> **Assigned task**: Begin the copy at the line containing "padding: 0 18px" in the data below and end it at the line containing "text: Sample ->", keeping each line exact and leaving out pictures.

> **Records for this task**:

···

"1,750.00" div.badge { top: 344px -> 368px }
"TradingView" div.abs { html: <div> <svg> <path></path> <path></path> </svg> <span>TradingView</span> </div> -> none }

···

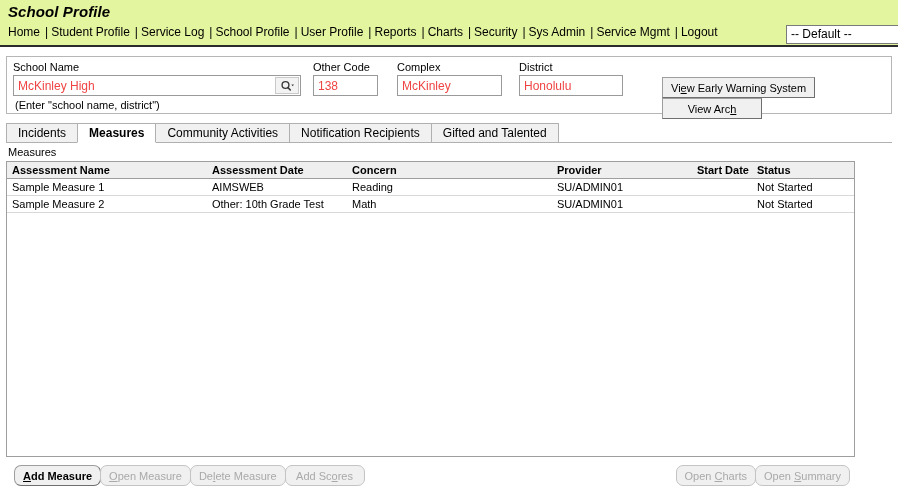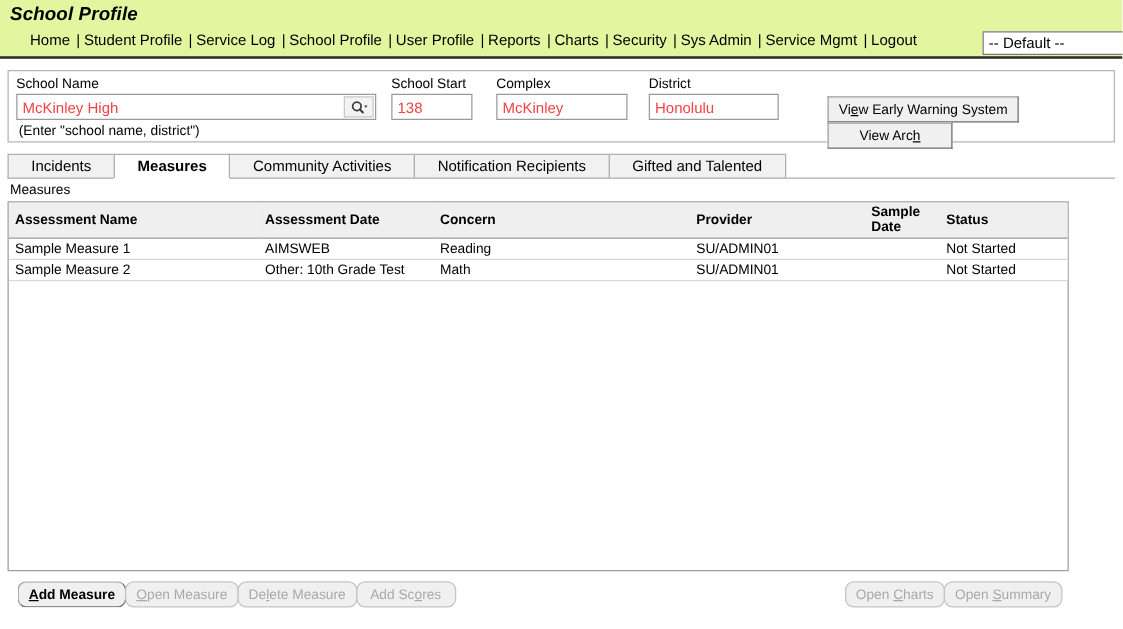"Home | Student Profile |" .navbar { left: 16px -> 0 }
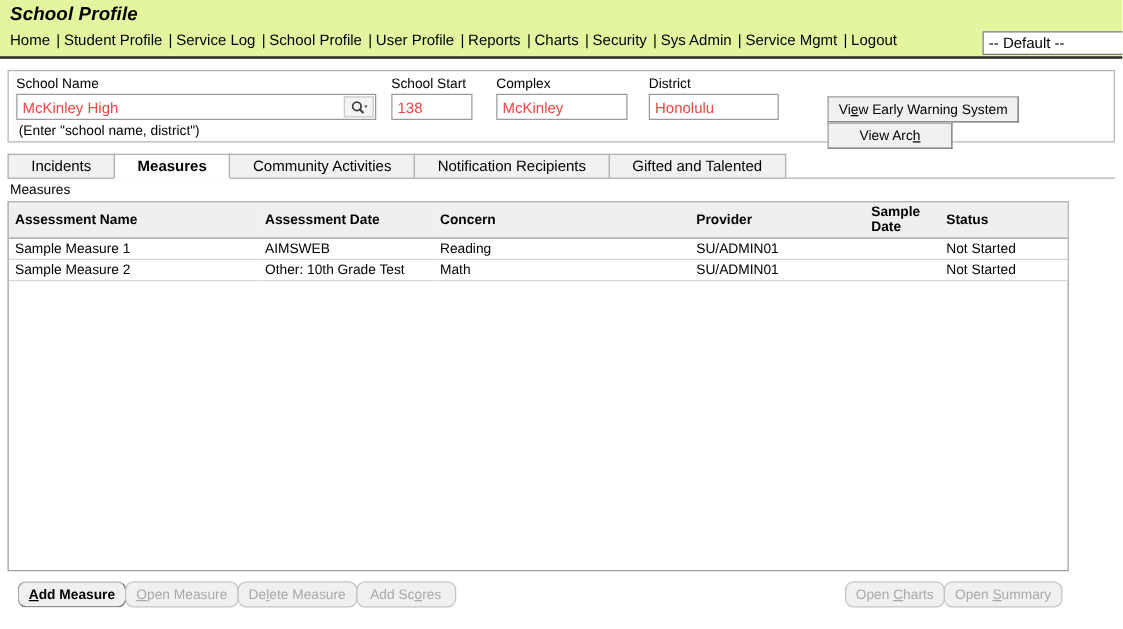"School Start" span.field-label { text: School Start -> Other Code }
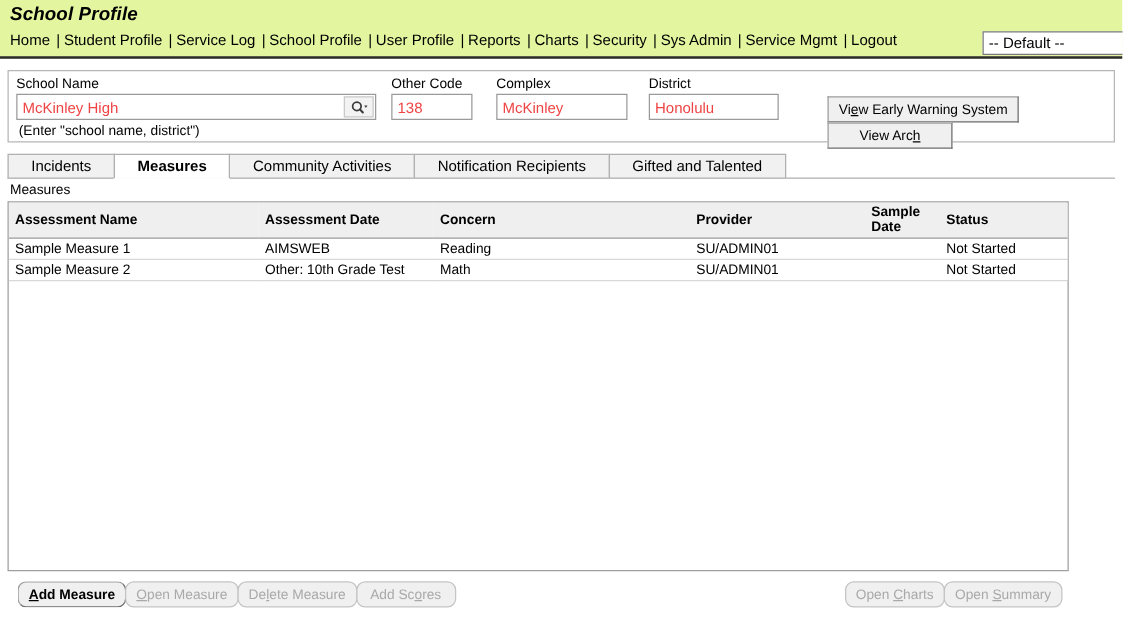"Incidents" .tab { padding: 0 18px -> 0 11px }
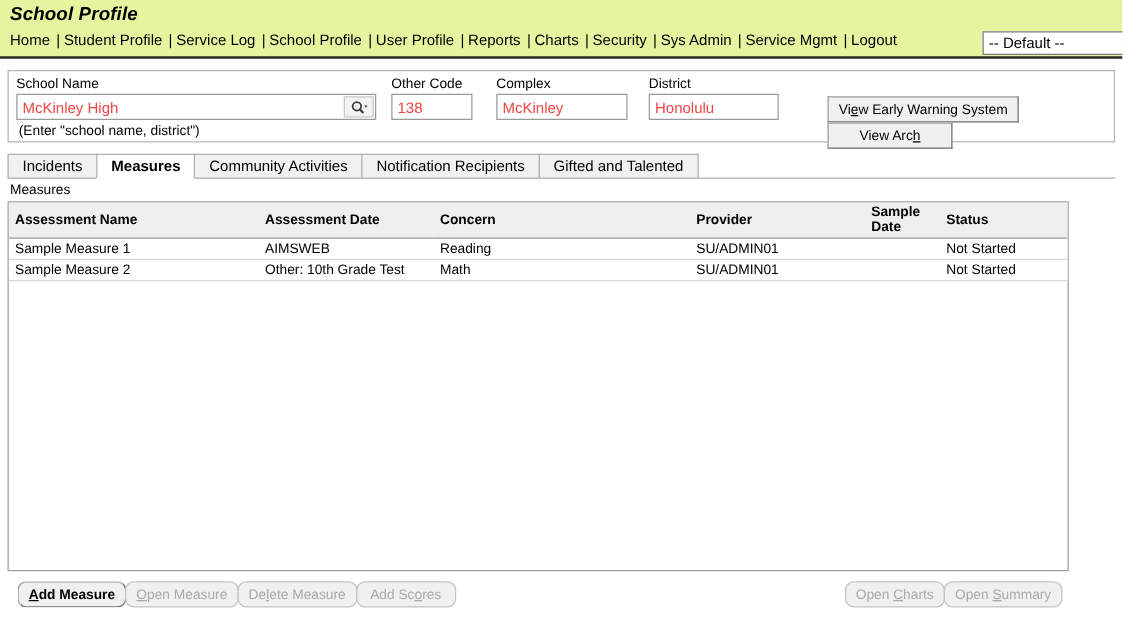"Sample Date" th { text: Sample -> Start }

···

> **Response to the exercise**:
"Incidents" .tab { padding: 0 18px -> 0 11px }
"Sample Date" th { text: Sample -> Start }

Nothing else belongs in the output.